Drive On: Johnny Cash’s American Recordings Turns 30
Looking back on the album that reintroduced the Man in Black

How’s this for pathetic: The first time I ever truly heard Johnny Cash was on U2’s “The Wanderer” the day Zooropa had been released.
I had spent my first 20 years of life with no real proper country music education, so it took me until 1993 to help me get right with the Man in Black. Less than a year later, Cash would be reintroduced to my generation in the form of his 81st studio LP, American Recordings. It was his first of several sessions he cut with hip-hop and heavy metal super producer Rick Rubin, a union that no doubt had the entire music world curious to what they were building in there.
What the two men created together is Cash at his most intimate, utilizing nothing more than an acoustic guitar and a microphone to craft these 13 songs. Two of them were cut before a small crowd at Johnny Depp’s Viper Room, including Jimmy Driftwood’s “Tennessee Stud” and “The Man Who Couldnt Cry,” originally written by Loudon Wainwright III. The rest of the tunes were recorded either in Rubin’s living room or Cash’s cabin in Hendersonville, TN, both of which surely elicited the sense of comfort, calm and quiet the duo needed to capture the essence of these performances.
“When performing, it doesn’t matte4 the brand, the color or the cost,” Cash wrote in the original liner notes for the album. “All that matters is that the guitar and I are one. I have to feel that sound of instrument comes out of me with the song, from inside, from the gut. And it doesn’t matter to me that I only know three or four chords. With the left fingers on the frets, the heel of my right hand hugging the body of the guitar, letting just my right thumb lead and drive the rhythm. Sometimes it’s magic, and I just believe that when it all comes together it’s the right way fir me to do it.”

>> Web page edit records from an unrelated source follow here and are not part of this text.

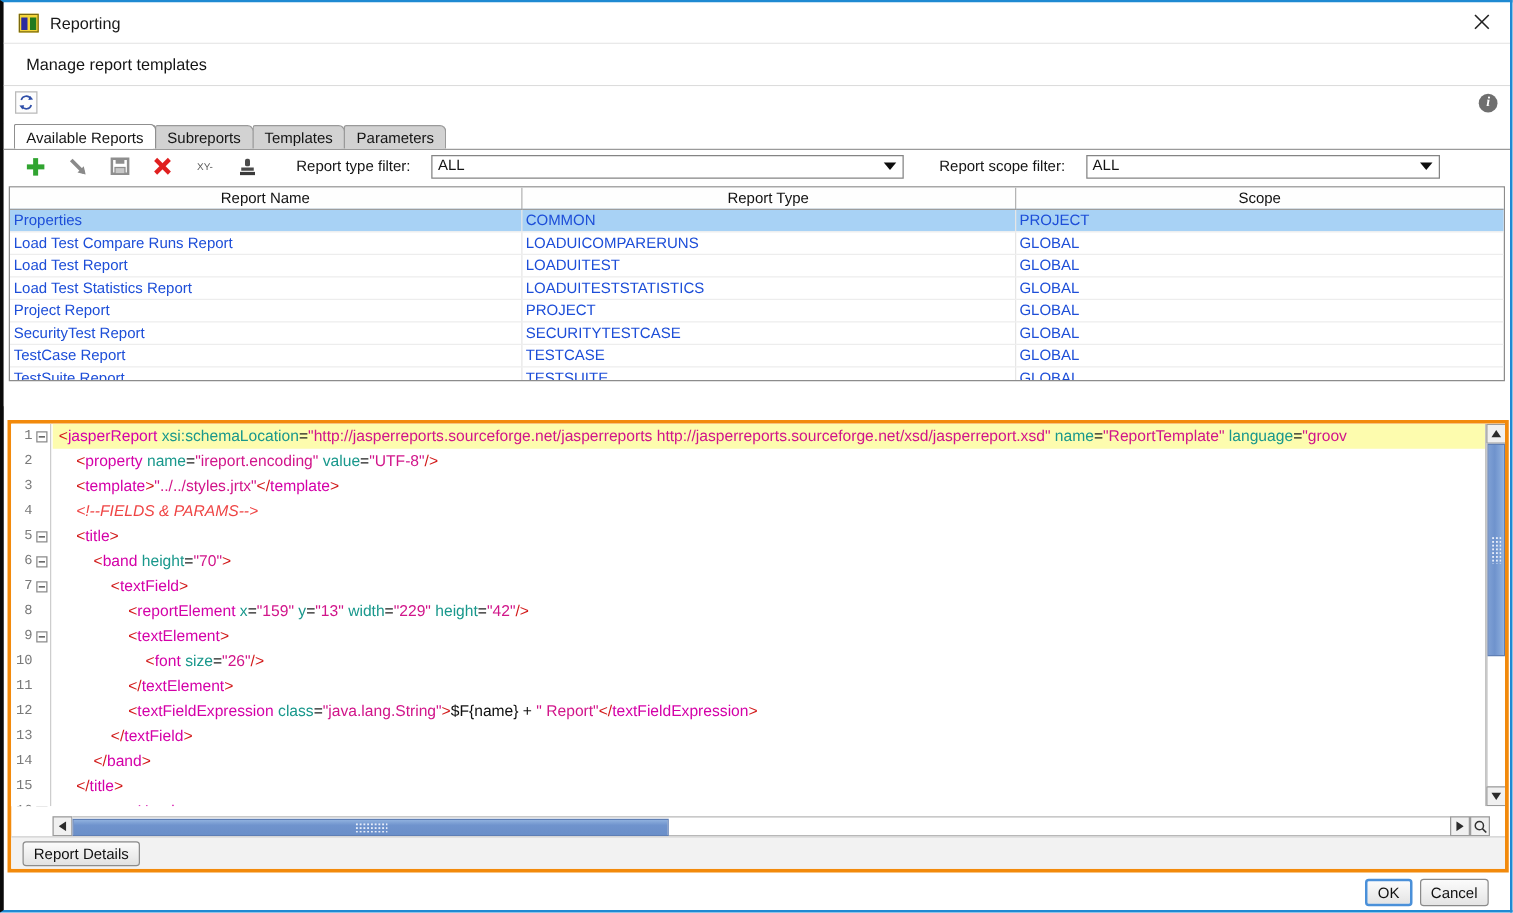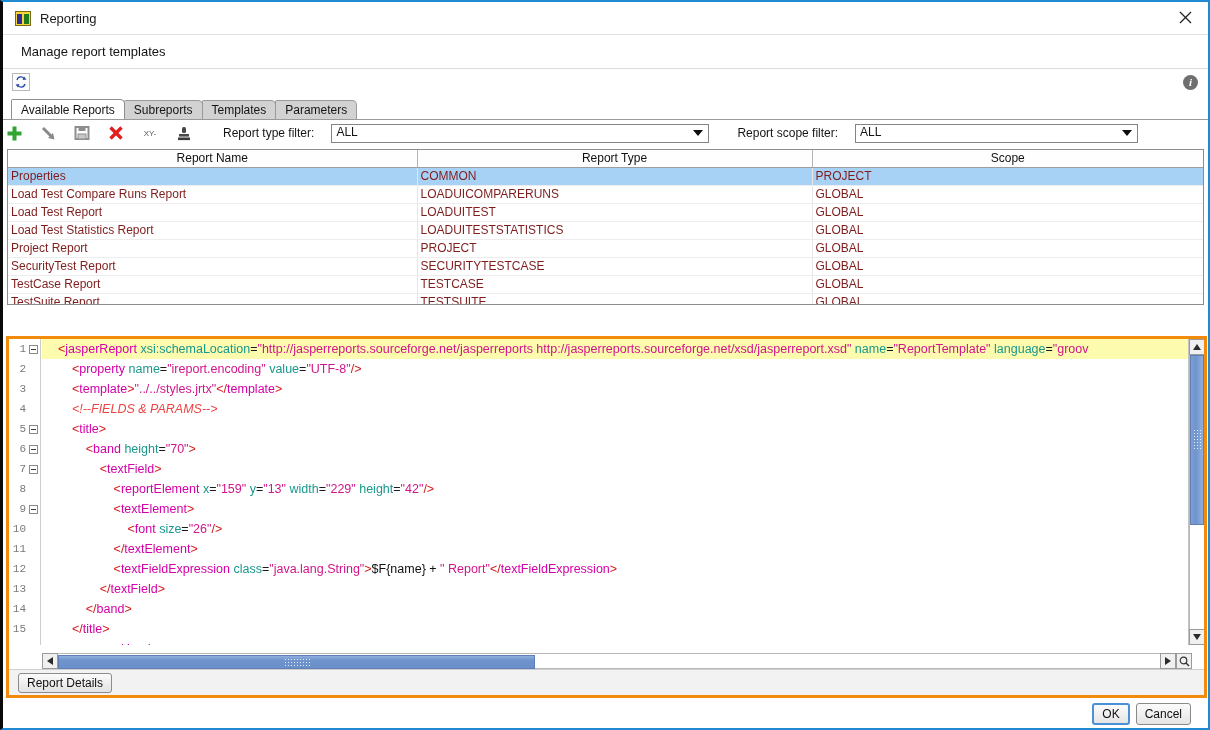--- a/index.html
+++ b/index.html
@@ -138,7 +138,7 @@
   .toolbar {
     height: 26px;
     display: flex; align-items: center;
-    padding-left: 0;
+    padding-left: 14px;
     gap: 12px;
   }
   .tb-icon {

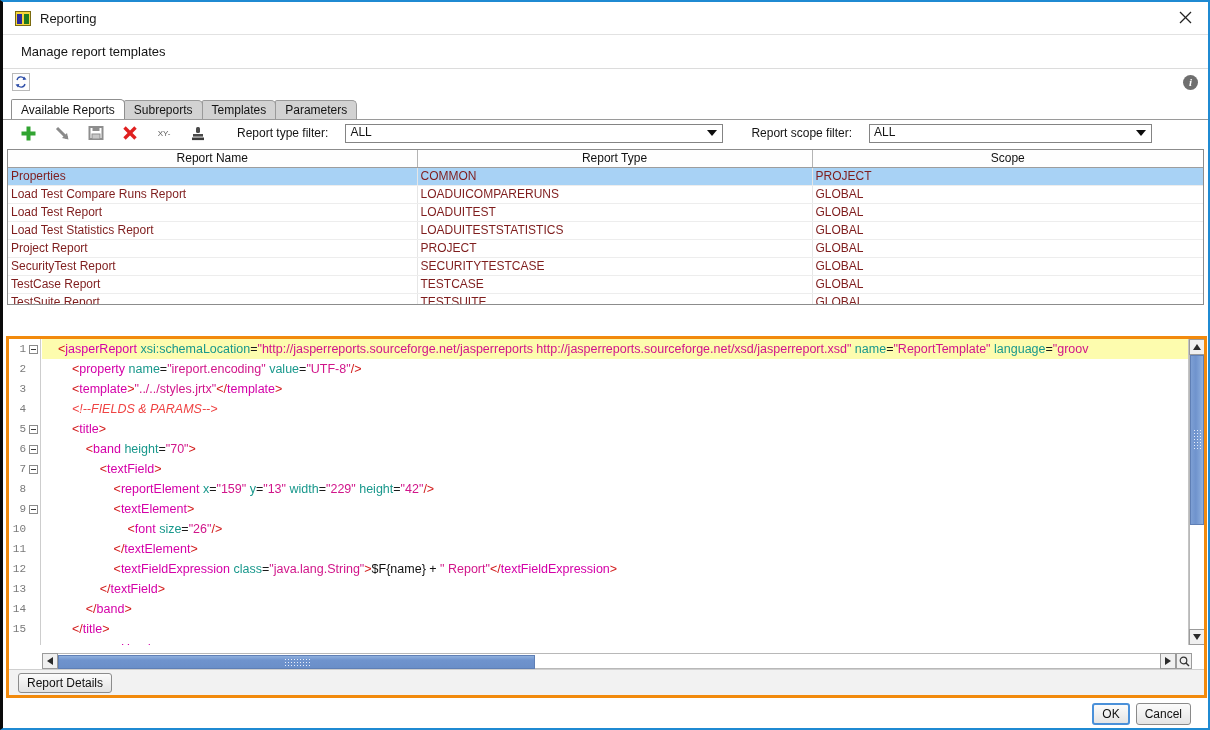--- a/index.html
+++ b/index.html
@@ -201,7 +201,7 @@
     border-bottom: 1px solid #ededed;
     height: 18px;
     padding-left: 3px;
-    color: #7f1d1d;
+    color: #1d4ed8;
     white-space: nowrap;
   }
   table.reports td:last-child { border-right: none; }

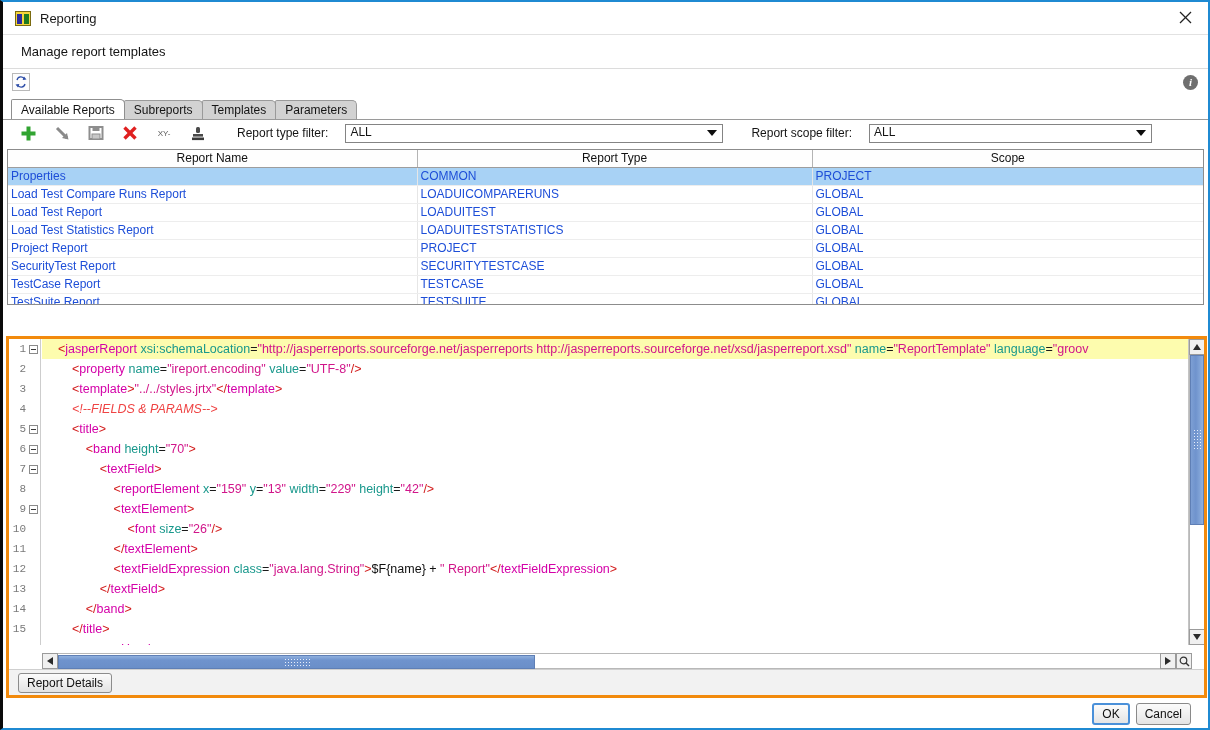--- a/index.html
+++ b/index.html
@@ -267,7 +267,7 @@
     white-space: nowrap;
     font-family: "Liberation Sans", sans-serif;
     font-size: 12.5px;
-    padding-left: 16px;
+    padding-left: 5px;
   }
   .cline.hl { background: #fdfcae; }
   .tag   { color: #d21a1a; }

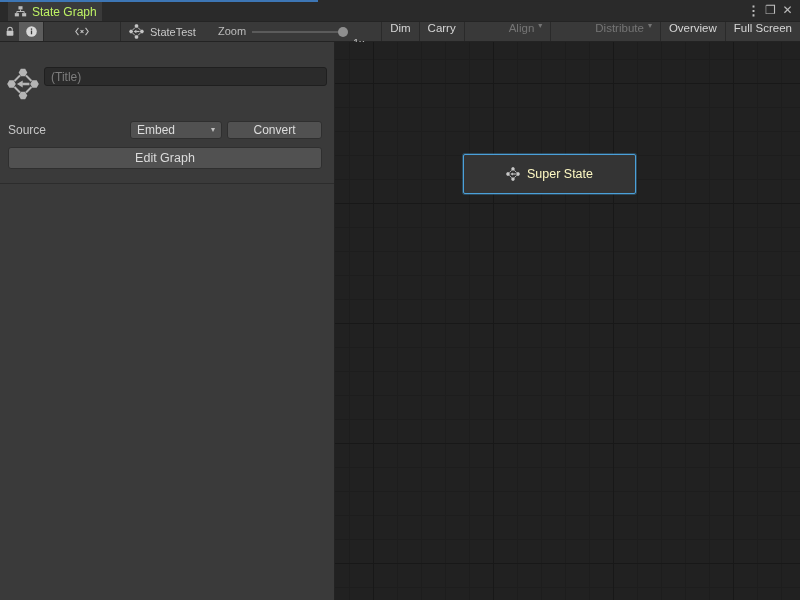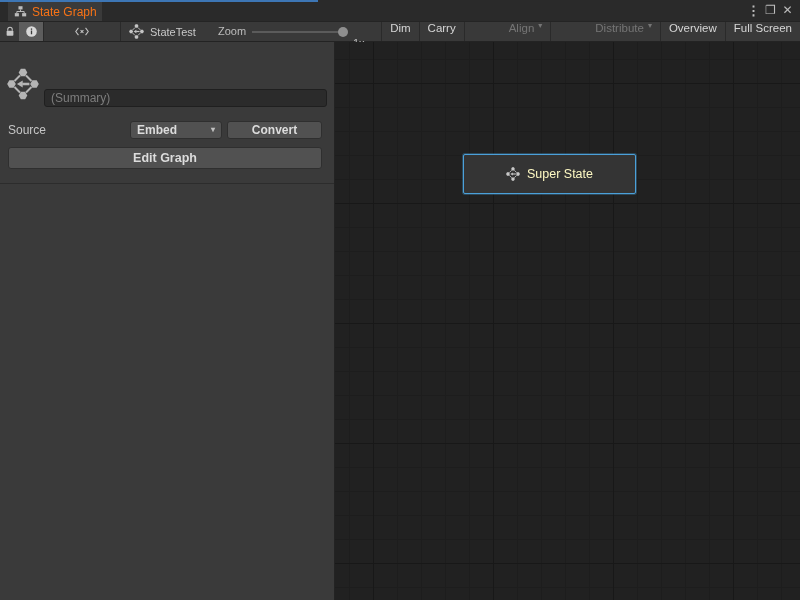--- a/index.html
+++ b/index.html
@@ -15,7 +15,7 @@
   #focus-line{position:absolute;top:0;left:0;width:318px;height:2px;background:#3d76b5;}
   #tab{position:absolute;left:8px;top:2px;width:94px;height:19px;background:#3a3a3a;
     display:flex;align-items:center;gap:5px;padding-left:6px;box-sizing:border-box;
-    color:#f97316;font-size:12px;white-space:nowrap;}
+    color:#bef264;font-size:12px;white-space:nowrap;}
   #win-controls{position:absolute;right:4px;top:0;height:21px;display:flex;align-items:center;}
   #win-controls .wbtn{color:#bdbdbd;font-size:12px;width:17px;text-align:center;cursor:pointer;line-height:21px;}
   #win-controls .wbtn.menu{font-size:13px;font-weight:bold;}

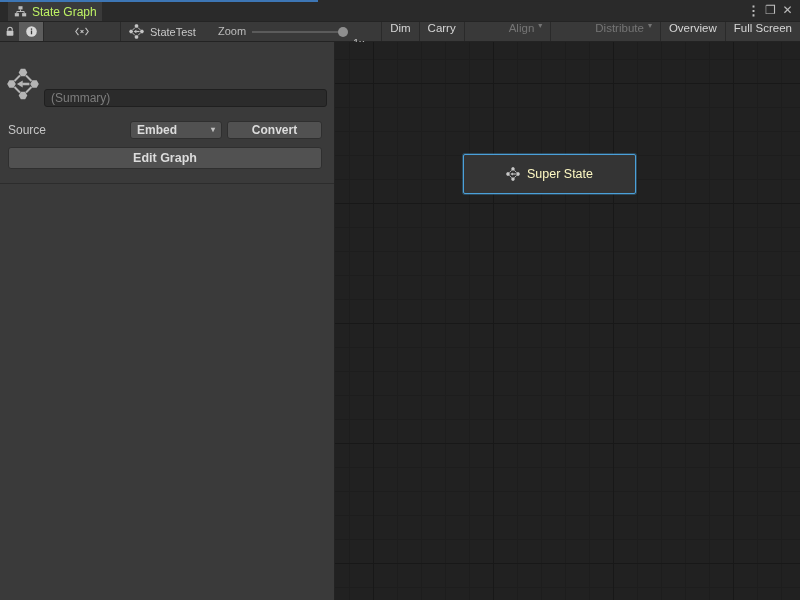--- a/index.html
+++ b/index.html
@@ -191,6 +191,7 @@
     </svg>
   </span>
 
+  <input id="title-field" class="field" type="text" placeholder="(Title)" style="">
   <input id="summary-field" class="field" type="text" placeholder="(Summary)" style="">
 
   <span id="source-label">Source</span>

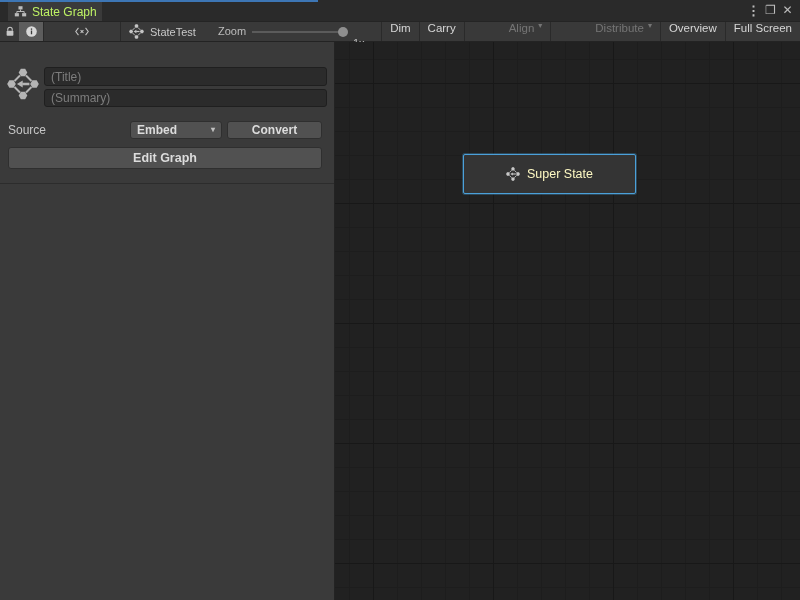--- a/index.html
+++ b/index.html
@@ -192,7 +192,6 @@
   </span>
 
   <input id="title-field" class="field" type="text" placeholder="(Title)" style="">
-  <input id="summary-field" class="field" type="text" placeholder="(Summary)" style="">
 
   <span id="source-label">Source</span>
   <div id="source-dropdown" class="ubtn">

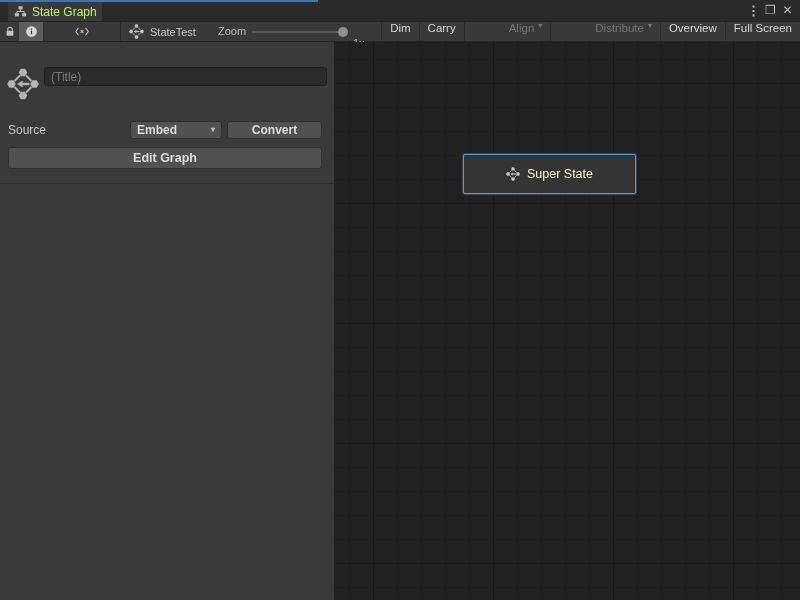--- a/index.html
+++ b/index.html
@@ -56,7 +56,7 @@
   #summary-field{top:47px;height:18px;}
   #source-label{position:absolute;left:8px;top:80px;height:17px;line-height:17px;color:#c6c6c6;font-size:12px;}
   .ubtn{background:#515151;border:1px solid #2f2f2f;border-radius:3px;color:#dcdcdc;
-    font-size:12px;box-sizing:border-box;display:flex;align-items:center;cursor:pointer;font-weight:bold;}
+    font-size:12px;box-sizing:border-box;display:flex;align-items:center;cursor:pointer;}
   #source-dropdown{position:absolute;left:130px;top:79px;width:92px;height:18px;
     justify-content:space-between;padding:0 6px;}
   #source-dropdown .dd-arrow{color:#c0c0c0;}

Five of the songs on American Recordings were written by Cash himself, including stripped back renditions of two chestnuts from his catalog: opening track “Delia’s Gone,” from the 1962 album The Sound of Johnny Cash and “Oh, Bury Me Not,” from 1965’s Johnny Cash Sings the Ballads of the True West.
Other originals include “Drive On,” a harrowing meditation on the horrors of Vietnam, and “Like A Soldier,” in which a sinful man seeks forgiveness for his foibles. “Redemption” is another standout from the Cash songbook, where Johnny sings, “My old friend Lucifer came / Fought to keep me in chains / But I saw through the tricks / Of six-sixty-six.”
And with the exception of two covers in Leonard Cohen’s “Bird on a Wire” and Kris Kristofferson’s “Why Me Lord,” the rest of the songs on American Recordings were written for Cash by an unorthodox array of songwriters, including Nick Lowe (“The Beast in Me”), Tom Waits (“Down There By The Train”) and new labelmate Glenn Danzig, who penned the foreboding “Thirteen.”
“‘Thirteen’ was just my idea of Cash as a badass and cool and the Man in Black,” Danzig told Revolver Magazine in 2019.
“I went down and taught it to him. He loved the song. Rick has a tape of me and him doing the song together in his living room – because he recorded a lot of that Cash record in Rick’s living room. Cash was really cool because if he was in town, he would find out if I was in the studio and just come down to one of my sessions: ‘Hey, Glenn, what’s up?’”
American Recordings, released 30 years ago today, was met with rapturous acclaim from critics at the time. I think it might have been Anthony DeCurtis’s five-star review in Rolling Stone that convinced me to pick up the cassette at Media Play in Poughkeepsie shortly after its release date.
“American Recordings is at once monumental and viscerally intimate, fiercely true to the legend of Johnny Cash and entirely contemporary,” he wrote, and I heeded to his advice.

Very shortly after American Recordings hit my tape deck, I was quick to make up for lost time with the Johnny Cash oeuvre by picking up some of his Columbia Records classics. I started, naturally, with the Folsom Prison and San Quentin live albums, both of which I picked up on vinyl, and then began scooping up Legacy Recordings’ reissues from his catalog on CD. Orange Blossom Special remains a big fave in our house, and I’m still hoping for a proper remastered edition of his 1983 LP Johnny 99 to this day.
But my favorite still remains my first, as the original American Recordings album continues to offer dark solace in its earnest simplicity even 30 years after it first emerged.